— Data for this exercise —
* * * * *
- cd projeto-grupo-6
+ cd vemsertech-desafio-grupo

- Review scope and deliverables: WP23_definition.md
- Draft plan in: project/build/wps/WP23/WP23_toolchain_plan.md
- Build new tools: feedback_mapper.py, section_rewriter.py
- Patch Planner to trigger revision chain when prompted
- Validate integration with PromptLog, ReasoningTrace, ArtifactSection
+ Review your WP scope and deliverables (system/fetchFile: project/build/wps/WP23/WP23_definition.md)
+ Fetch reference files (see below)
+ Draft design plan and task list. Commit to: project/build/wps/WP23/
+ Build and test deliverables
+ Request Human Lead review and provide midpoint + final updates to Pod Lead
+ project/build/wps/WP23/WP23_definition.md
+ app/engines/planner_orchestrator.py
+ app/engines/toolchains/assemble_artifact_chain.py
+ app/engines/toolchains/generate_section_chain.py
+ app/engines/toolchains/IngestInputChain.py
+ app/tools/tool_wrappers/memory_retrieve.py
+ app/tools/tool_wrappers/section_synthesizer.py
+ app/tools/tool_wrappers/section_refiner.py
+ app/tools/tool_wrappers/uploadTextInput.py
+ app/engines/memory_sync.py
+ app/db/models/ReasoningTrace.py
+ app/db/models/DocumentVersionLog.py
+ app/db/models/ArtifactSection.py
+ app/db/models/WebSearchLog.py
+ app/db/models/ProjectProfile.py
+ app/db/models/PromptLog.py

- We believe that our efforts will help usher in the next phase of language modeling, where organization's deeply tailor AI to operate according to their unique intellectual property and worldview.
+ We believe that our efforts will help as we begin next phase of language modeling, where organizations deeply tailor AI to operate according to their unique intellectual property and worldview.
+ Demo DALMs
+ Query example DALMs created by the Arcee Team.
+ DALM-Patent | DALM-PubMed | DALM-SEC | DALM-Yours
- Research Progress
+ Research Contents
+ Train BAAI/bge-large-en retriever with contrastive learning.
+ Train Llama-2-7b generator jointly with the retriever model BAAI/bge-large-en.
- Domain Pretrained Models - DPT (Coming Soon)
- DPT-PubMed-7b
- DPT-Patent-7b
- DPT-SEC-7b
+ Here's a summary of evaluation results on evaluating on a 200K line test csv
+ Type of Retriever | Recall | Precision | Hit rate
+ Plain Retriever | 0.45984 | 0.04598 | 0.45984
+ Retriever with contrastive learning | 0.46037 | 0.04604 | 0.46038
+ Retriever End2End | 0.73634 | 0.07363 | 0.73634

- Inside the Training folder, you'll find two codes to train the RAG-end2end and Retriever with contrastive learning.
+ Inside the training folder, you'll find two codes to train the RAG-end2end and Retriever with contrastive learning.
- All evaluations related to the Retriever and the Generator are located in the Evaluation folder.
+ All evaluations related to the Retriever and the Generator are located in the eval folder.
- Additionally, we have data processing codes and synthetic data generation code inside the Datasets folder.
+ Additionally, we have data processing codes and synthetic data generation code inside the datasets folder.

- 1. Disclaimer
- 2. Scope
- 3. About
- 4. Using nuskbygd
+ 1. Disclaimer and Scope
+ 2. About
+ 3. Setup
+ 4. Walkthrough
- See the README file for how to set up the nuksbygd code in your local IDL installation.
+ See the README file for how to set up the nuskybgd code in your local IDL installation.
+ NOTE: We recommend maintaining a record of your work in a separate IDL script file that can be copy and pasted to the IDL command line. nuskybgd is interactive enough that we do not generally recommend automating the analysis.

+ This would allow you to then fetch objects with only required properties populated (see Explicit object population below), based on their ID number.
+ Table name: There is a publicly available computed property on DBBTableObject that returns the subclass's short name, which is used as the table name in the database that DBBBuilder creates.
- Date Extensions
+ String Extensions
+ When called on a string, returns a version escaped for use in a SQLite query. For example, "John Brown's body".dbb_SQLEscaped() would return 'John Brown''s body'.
* * * * *
— About this task —
Copy out every record above once more, precisely as written.

— Answer section —
- cd projeto-grupo-6
+ cd vemsertech-desafio-grupo

- Review scope and deliverables: WP23_definition.md
- Draft plan in: project/build/wps/WP23/WP23_toolchain_plan.md
- Build new tools: feedback_mapper.py, section_rewriter.py
- Patch Planner to trigger revision chain when prompted
- Validate integration with PromptLog, ReasoningTrace, ArtifactSection
+ Review your WP scope and deliverables (system/fetchFile: project/build/wps/WP23/WP23_definition.md)
+ Fetch reference files (see below)
+ Draft design plan and task list. Commit to: project/build/wps/WP23/
+ Build and test deliverables
+ Request Human Lead review and provide midpoint + final updates to Pod Lead
+ project/build/wps/WP23/WP23_definition.md
+ app/engines/planner_orchestrator.py
+ app/engines/toolchains/assemble_artifact_chain.py
+ app/engines/toolchains/generate_section_chain.py
+ app/engines/toolchains/IngestInputChain.py
+ app/tools/tool_wrappers/memory_retrieve.py
+ app/tools/tool_wrappers/section_synthesizer.py
+ app/tools/tool_wrappers/section_refiner.py
+ app/tools/tool_wrappers/uploadTextInput.py
+ app/engines/memory_sync.py
+ app/db/models/ReasoningTrace.py
+ app/db/models/DocumentVersionLog.py
+ app/db/models/ArtifactSection.py
+ app/db/models/WebSearchLog.py
+ app/db/models/ProjectProfile.py
+ app/db/models/PromptLog.py

- We believe that our efforts will help usher in the next phase of language modeling, where organization's deeply tailor AI to operate according to their unique intellectual property and worldview.
+ We believe that our efforts will help as we begin next phase of language modeling, where organizations deeply tailor AI to operate according to their unique intellectual property and worldview.
+ Demo DALMs
+ Query example DALMs created by the Arcee Team.
+ DALM-Patent | DALM-PubMed | DALM-SEC | DALM-Yours
- Research Progress
+ Research Contents
+ Train BAAI/bge-large-en retriever with contrastive learning.
+ Train Llama-2-7b generator jointly with the retriever model BAAI/bge-large-en.
- Domain Pretrained Models - DPT (Coming Soon)
- DPT-PubMed-7b
- DPT-Patent-7b
- DPT-SEC-7b
+ Here's a summary of evaluation results on evaluating on a 200K line test csv
+ Type of Retriever | Recall | Precision | Hit rate
+ Plain Retriever | 0.45984 | 0.04598 | 0.45984
+ Retriever with contrastive learning | 0.46037 | 0.04604 | 0.46038
+ Retriever End2End | 0.73634 | 0.07363 | 0.73634

- Inside the Training folder, you'll find two codes to train the RAG-end2end and Retriever with contrastive learning.
+ Inside the training folder, you'll find two codes to train the RAG-end2end and Retriever with contrastive learning.
- All evaluations related to the Retriever and the Generator are located in the Evaluation folder.
+ All evaluations related to the Retriever and the Generator are located in the eval folder.
- Additionally, we have data processing codes and synthetic data generation code inside the Datasets folder.
+ Additionally, we have data processing codes and synthetic data generation code inside the datasets folder.

- 1. Disclaimer
- 2. Scope
- 3. About
- 4. Using nuskbygd
+ 1. Disclaimer and Scope
+ 2. About
+ 3. Setup
+ 4. Walkthrough
- See the README file for how to set up the nuksbygd code in your local IDL installation.
+ See the README file for how to set up the nuskybgd code in your local IDL installation.
+ NOTE: We recommend maintaining a record of your work in a separate IDL script file that can be copy and pasted to the IDL command line. nuskybgd is interactive enough that we do not generally recommend automating the analysis.

+ This would allow you to then fetch objects with only required properties populated (see Explicit object population below), based on their ID number.
+ Table name: There is a publicly available computed property on DBBTableObject that returns the subclass's short name, which is used as the table name in the database that DBBBuilder creates.
- Date Extensions
+ String Extensions
+ When called on a string, returns a version escaped for use in a SQLite query. For example, "John Brown's body".dbb_SQLEscaped() would return 'John Brown''s body'.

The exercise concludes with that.